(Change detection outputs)
====
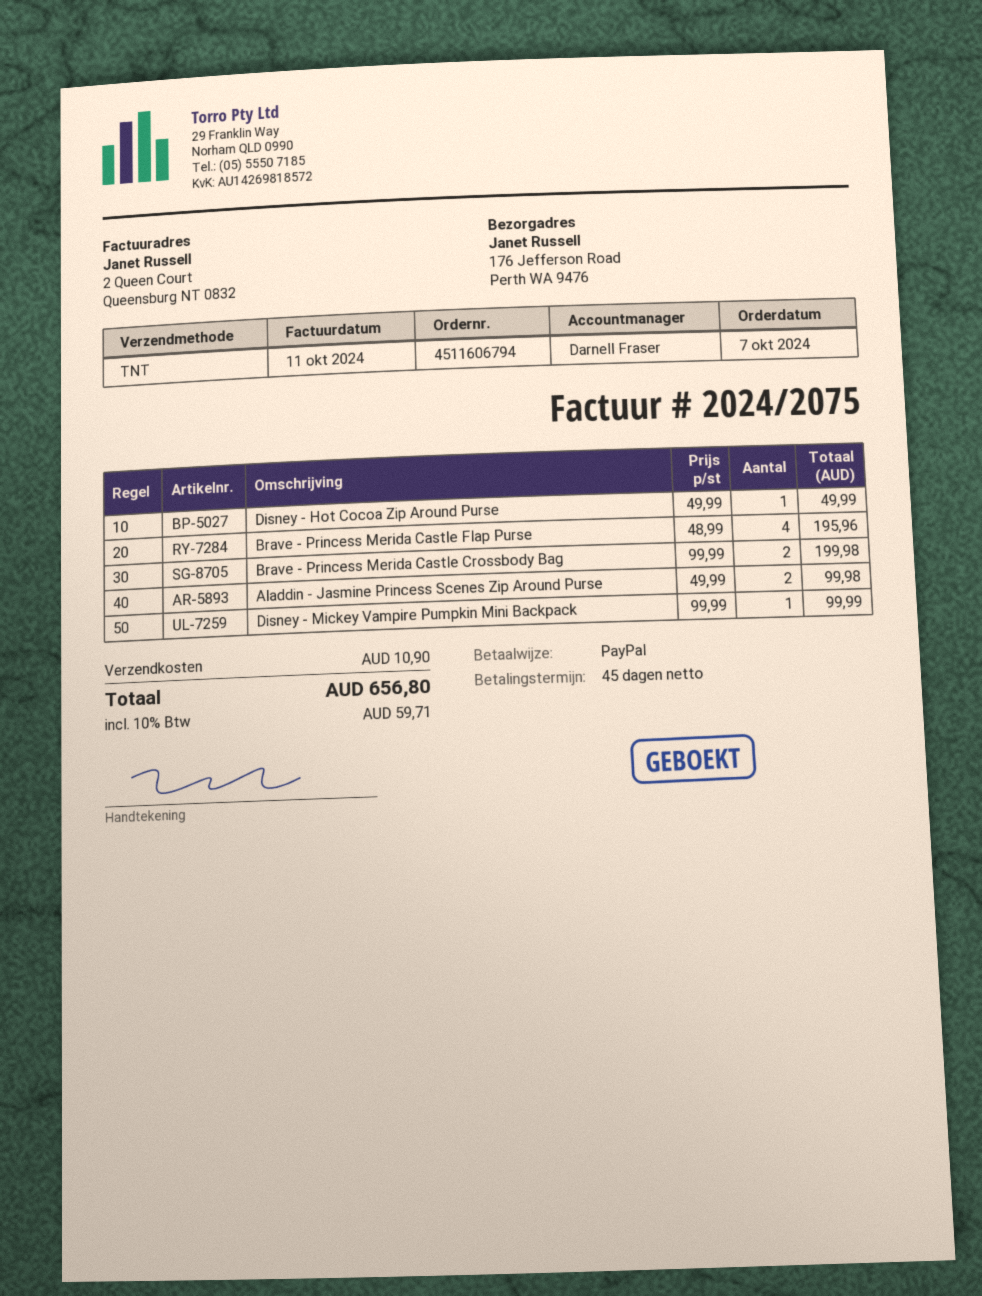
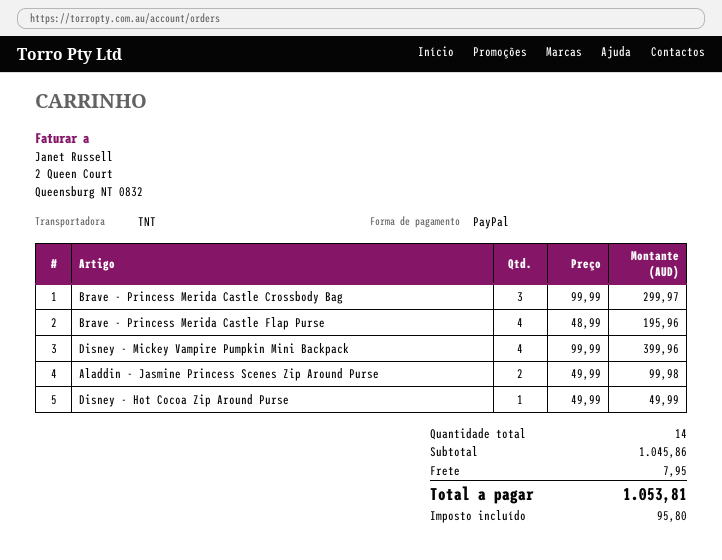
Brave - Princess Merida Castle Crossbody Bag: 2 x 99.99 = 199.98 -> 3 x 99.99 = 299.97
Disney - Mickey Vampire Pumpkin Mini Backpack: 1 x 99.99 = 99.99 -> 4 x 99.99 = 399.96
shipping: 10.90 -> 7.95
tax: 59.71 -> 95.80
total: 656.80 -> 1053.81

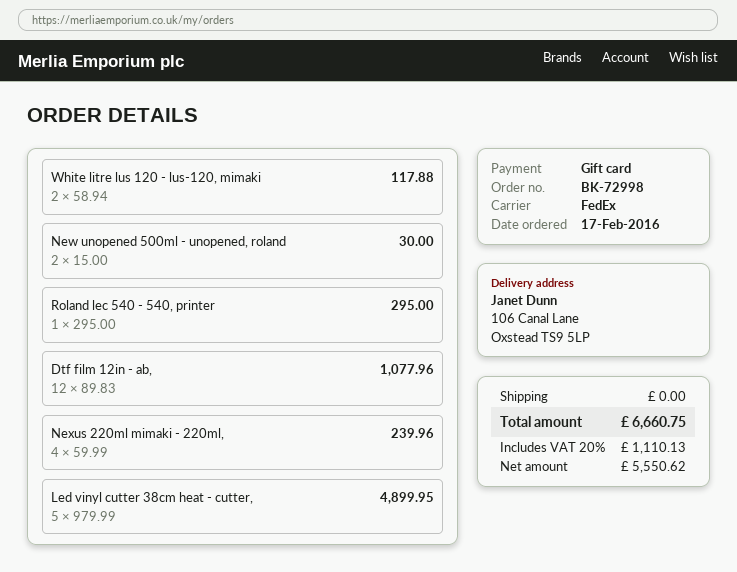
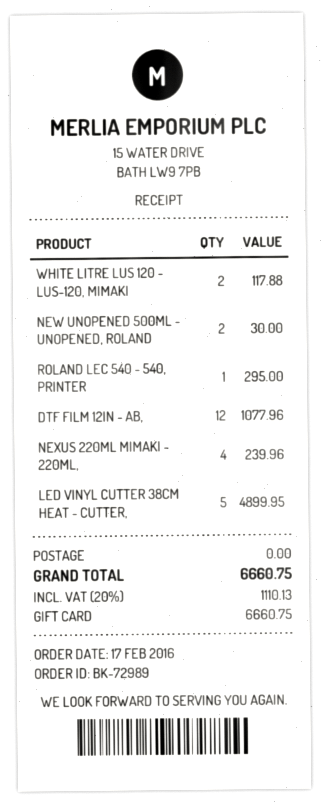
order number: BK-72998 -> BK-72989

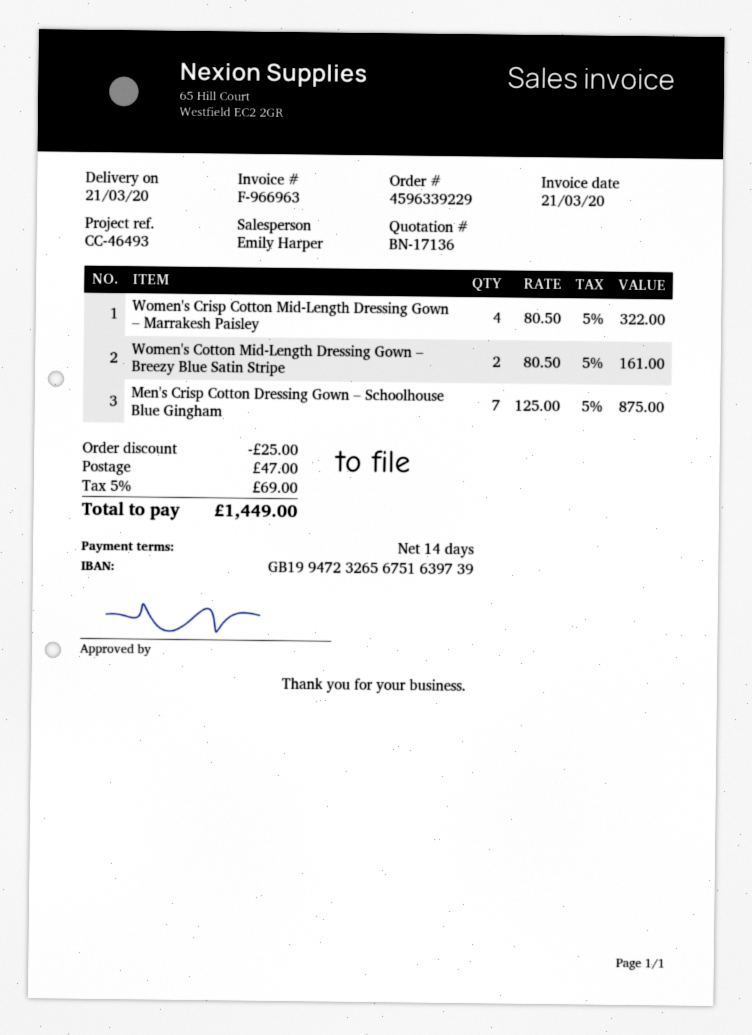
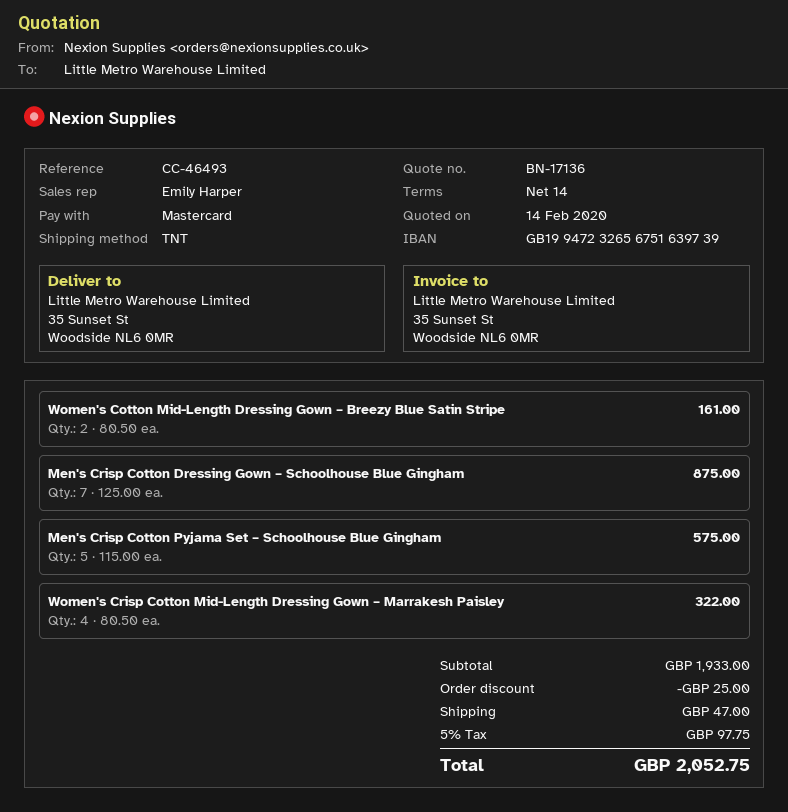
Men's Crisp Cotton Pyjama Set – Schoolhouse Blue Gingham: none -> 5 x 115.00 = 575.00
tax: 5% = 69.00 -> 5% = 97.75
total: 1449.00 -> 2052.75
====
# Task
Only lines holding the string "total" are wanted; gather each one from the entries above.

# Worked solution
total: 656.80 -> 1053.81
total: 1449.00 -> 2052.75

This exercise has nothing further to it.